As always, you can learn more about Corda at corda.net.  You can join our thriving community at slack.corda.net.  Our code is open-source and available at github.com/corda. And you can email us at partner@r3.com if you want to grow your business by building or deploying Corda solutions for your clients as one of our growing community of partners!

Identity is an Edge Protocol

This piece by Ian Grigg was originally published in January this year to the R3 membership and we are excited to share this piece publicly.  

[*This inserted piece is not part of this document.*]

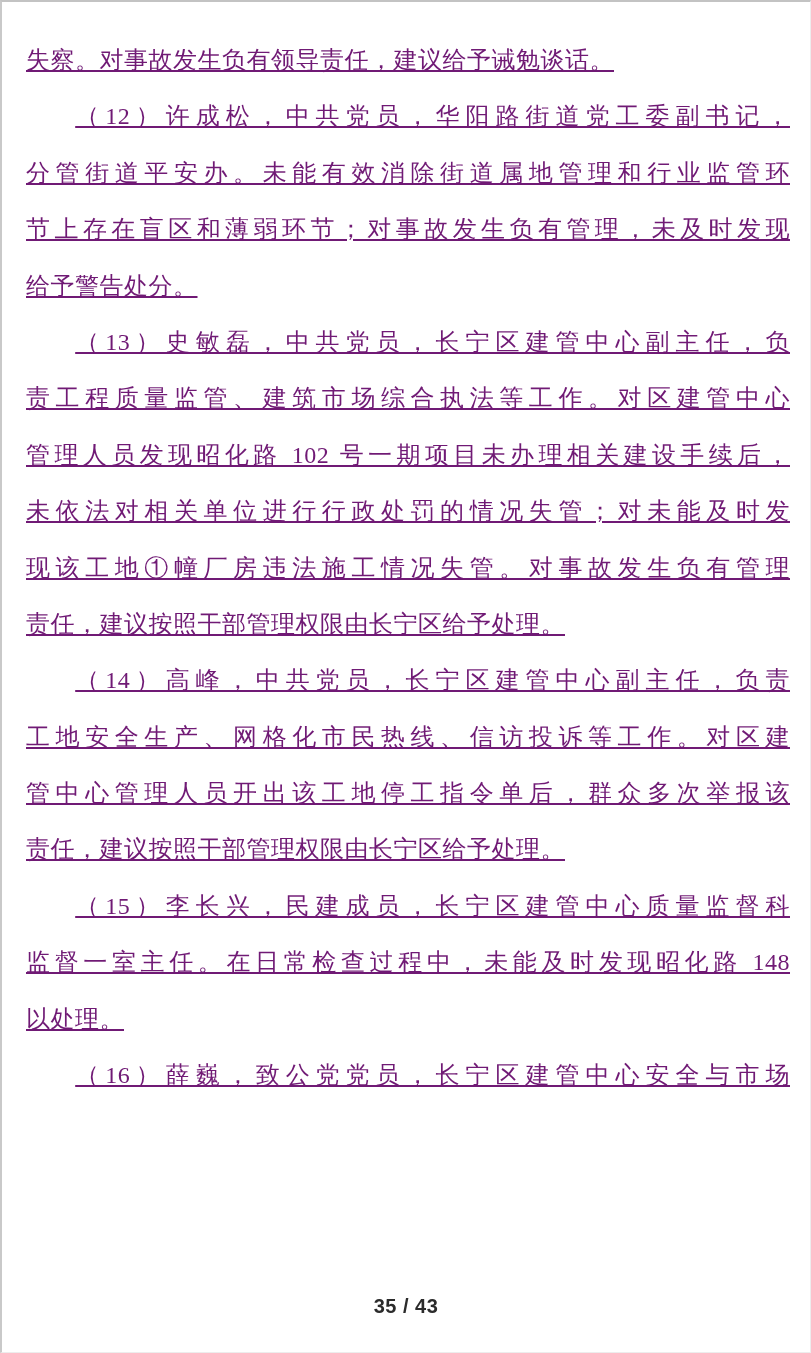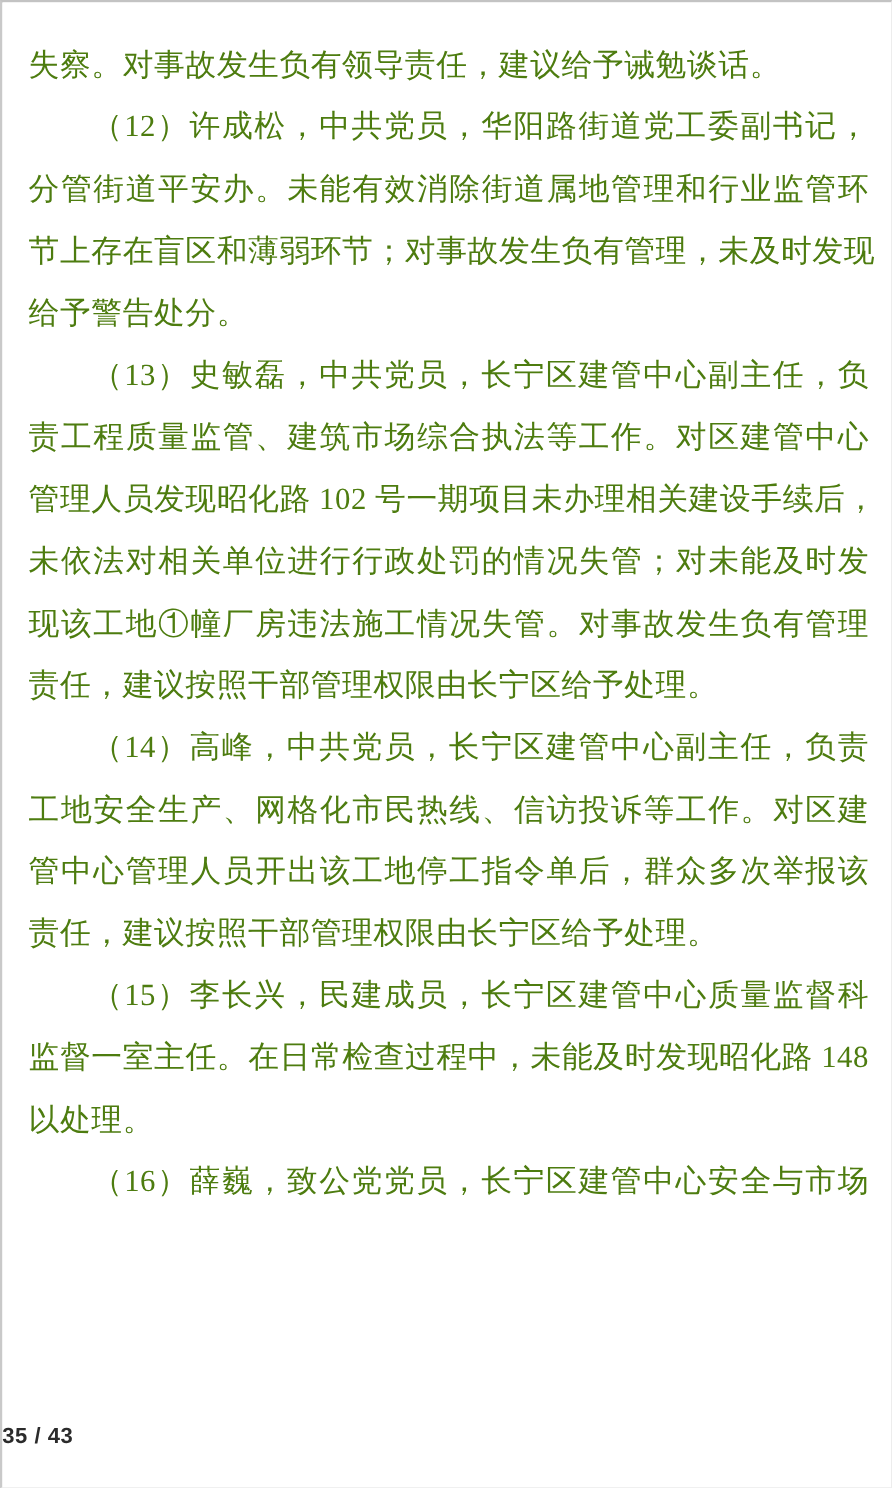"失察。对事故发生负有领导责任，建议给予诫勉谈话。" .line { color: #4d7c0f -> #701a75; font-size: 28px -> 24px; text-decoration: none -> underline }
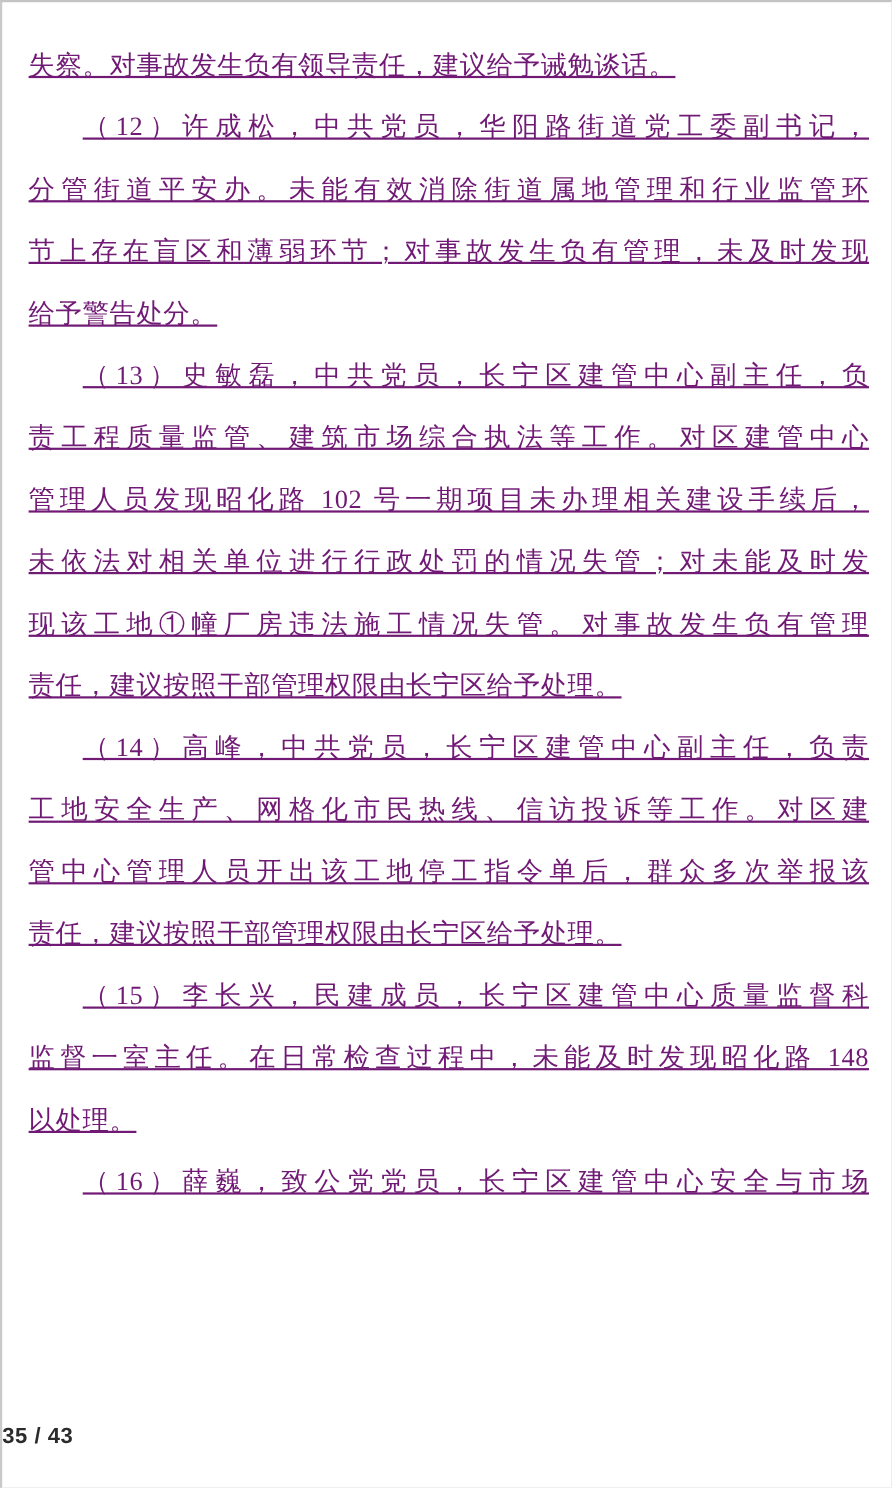"35 / 43" .footer { text-align: none -> center }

Two tweets allowed me to formulate a vision as to why it is we're heading in a slightly different direction for identity in the future.  The first is this one:

Bingo: Identity is an edge protocol.

In order to understand this at a technological level, we have to go way back in time to a failed little invention called web of trust, invented in the early 1990s by PGP, the original email security program.  In this concept, we want others to send us encrypted email, but the others don't know our keys.

So we all sign over the keys of anyone we've met, thus creating a graph of interrelationships, or as they called it, a web of trust, which we can use to navigate from key to key.  The web worked, but the trust did not, in part because nobody said what the trust meant so people imposed various but incompatible versions of their own truth.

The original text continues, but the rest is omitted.